Residents of West College (WestCo) recently experienced the marvel of labeling firsthand. According to students, the name of every single commercial store or building on Main Street was labeled and pasted on the walls. From Pelton’s to Cornerstone’s to Ortiz’s Spanish-American grocery, each store was meticulously stickered and used to decorate the hall. Even more interesting, the names of every resident on WestCo 3 were mysteriously placed on parking meters, newspaper vending machines and other obscure locations down on Main Street. Why? Nobody, save the perpetrator of this infectious delirium, can be sure.

Students have varying opinions about the labels.

"It doesn’t seem to make any fucking sense. It’s not even funny," said Matt Lieb ’03, a WestCo resident. "You’d think having a bunch of labeling tape would be a good opportunity to do something funny, but I just don’t get it. I’m completely in the dark."

"This is the most exciting thing that’s ever happened to this campus," said Martin Medina ’01.

Finally, after receiving an anonymous tip, the Argus caught up with the founder of the labeling movement, Rutherford Chang ’02. Wearing a bright yellow University of Iowa sweatshirt caked with numerous labels, he wasn’t hard to spot. Known for walking the fine line between insanity and ingenious creativity, Chang immediately began to live up to his reputation. 

"I got my first labeler last February, but things didn’t start getting out of control until recently," he said. "Things really took off when I won an Ebay bid for 216 roles of 3/8-inch glossy blue labeling tape."

"At first I was thrown off when I started seeing labels around that I didn’t make," he said. "But I’m really glad that it has taken on a life of it’s own. This whole labeling movement is like a contagious art virus. I meet people every day who want to start labeling and I’ve handed out some labelers [machines] to further progress this  movement. It’s spread out of the Wesleyan bubble, too. I know of labelers in Providence, Philadelphia, California, Ohio, Tulsa, and Albuquerque. It’s out of my hands now."

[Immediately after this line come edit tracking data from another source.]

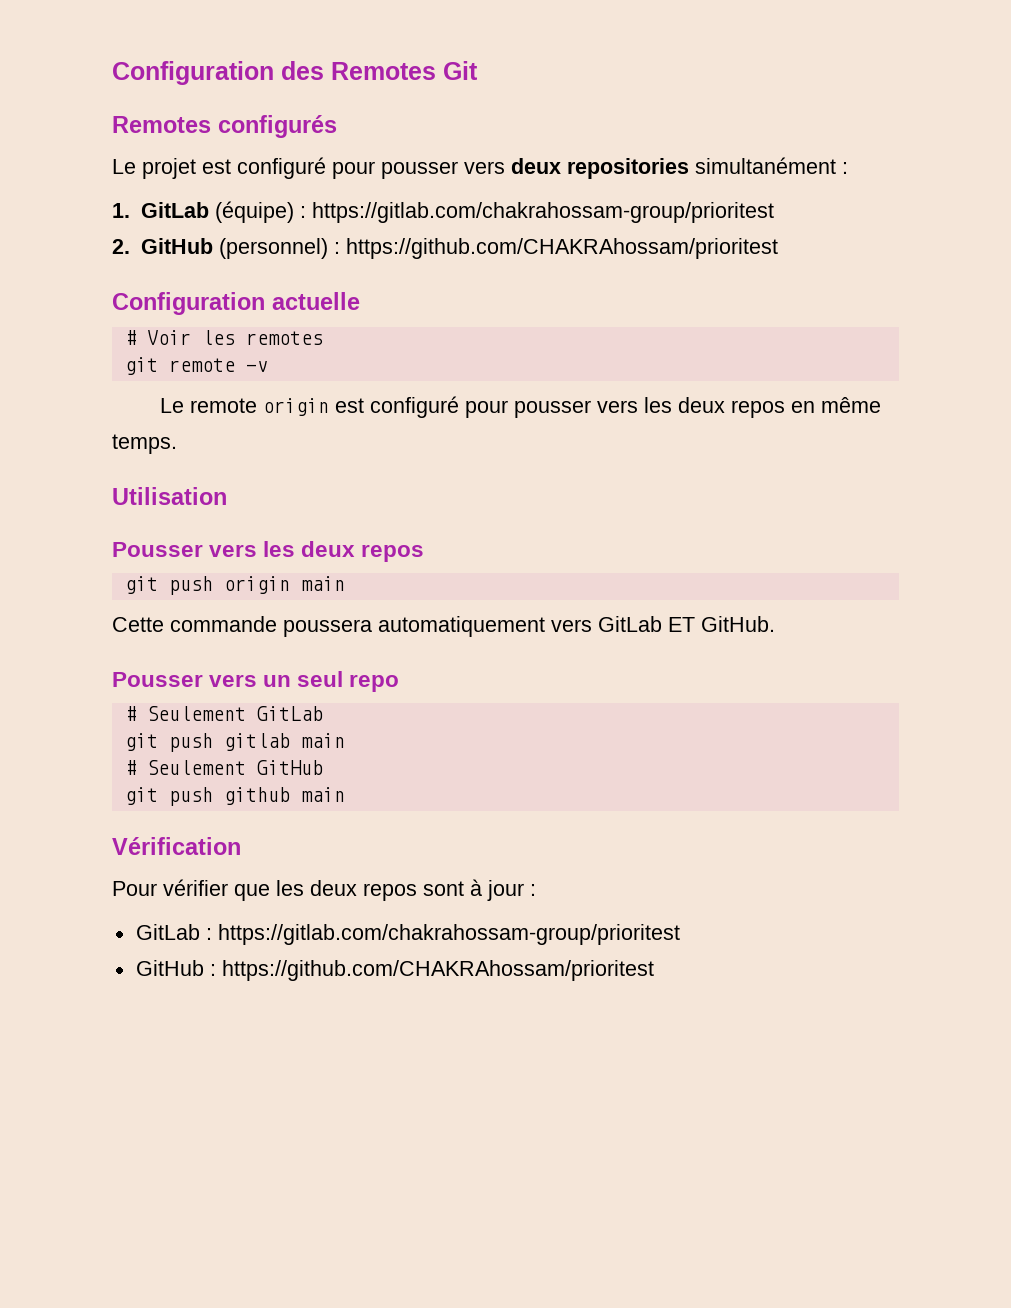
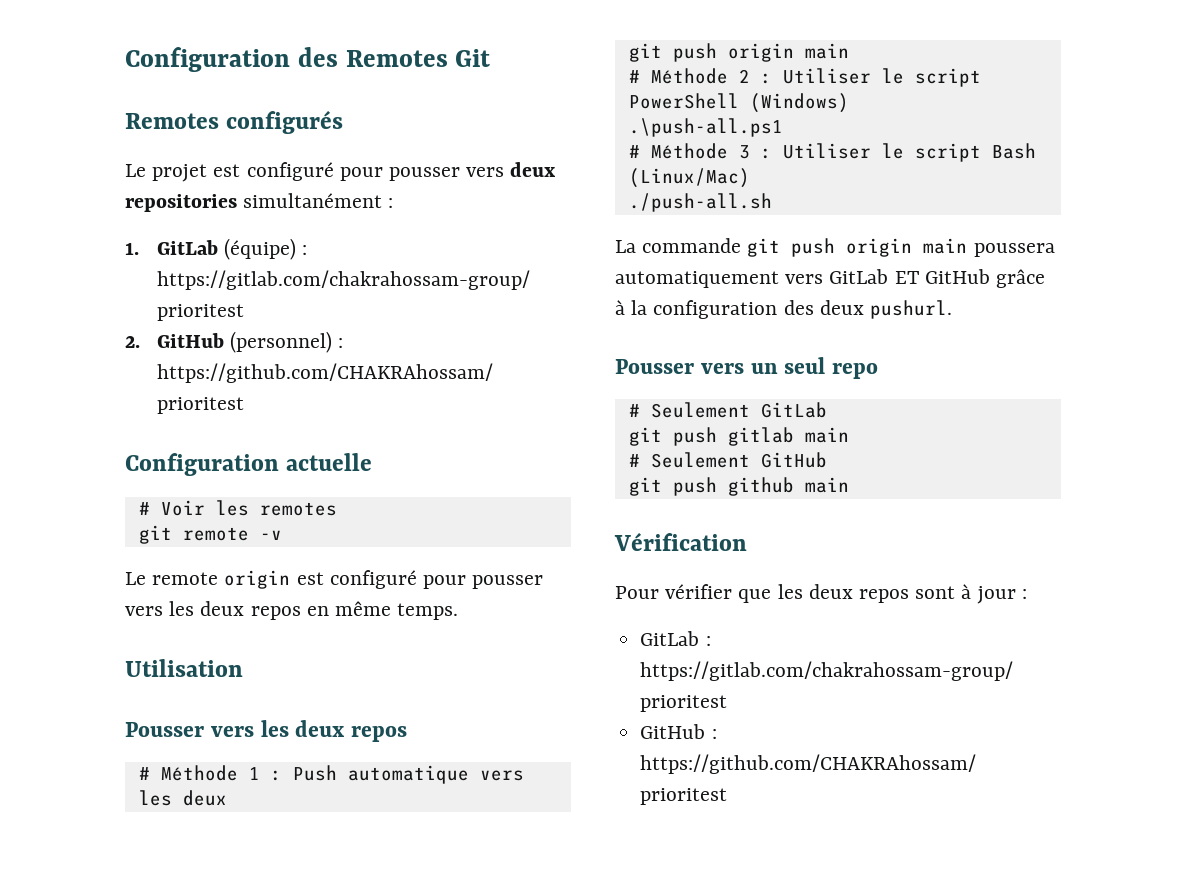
+ # Méthode 1 : Push automatique vers les deux
  git push origin main
- Cette commande poussera automatiquement vers GitLab ET GitHub.
+ # Méthode 2 : Utiliser le script PowerShell (Windows)
+ .\push-all.ps1
+ # Méthode 3 : Utiliser le script Bash (Linux/Mac)
+ ./push-all.sh
+ La commande git push origin main poussera automatiquement vers GitLab ET GitHub grâce à la configuration des deux pushurl.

According to Chang, the whole movement seems to be revitalizing an otherwise outdated labeling device into something hip, savvy, and perhaps much cooler than those "Razor Scooters."

"I see labeling as a totally free and spontaneous commentary on whatever situation I find myself in," Chang said. 

Other classic labels include, "VIRUS," "THIS IS NOT HAPPENING," "PARTYING IS FUN," "SYMMETRY IS OVERRATED" (found on a mirror), "SYMMETRY IS OVERMATED," "A LOT CAN HAPPEN IN A DAY," "HATE LABEL FREE ZONE,"  "ANTIDISESTABLISHMENTARIANISM," "WRITING ON THE WALLS," "LANDFILL" (found on a trash can), "SHE’S
NOT THINKING ABOUT YOU WHEN YOU LEAVE THE ROOM," "I SUPPORT CHALKINGS," "TAKEN FOR GRANTED," "MOCON IS AWESOME," "HUMANS ARE TOO
UPTIGHT," and many others.

The controversy over labeling seems to be gaining momentum. 

"This is not free speech, it’s immature," said Lex Kravitz ’01. "Bennet should call a forum to address this."

"I’m personally for, nor against, [sic] more extreme forms of graffiti," said Schuyler Whelden ’02.

"The labeling movement is spiraling out of control, out of the hands of its originators; an unstoppable virus mutating as it overwhelms efforts to subdue it by authorities such as Mark Edwards and Clifford Hill," said Jeremy Zelkha ’04, a labeler.

According to Chang, he has recently been receiving emails from someone claiming to belong to the FBI, warning him to cease all subversive actions, although it is doubtful that this is the person’s true identity. 

Some students see labeling as one of the most groundbreaking experimental art forms of the new millennium. Regardless of whether this turns out to be true, many are already falling victim to this curious novelty. Other students are holding out, but if the current trend is any indication, it may be only a matter of time before they too will be sporting their very own labeler.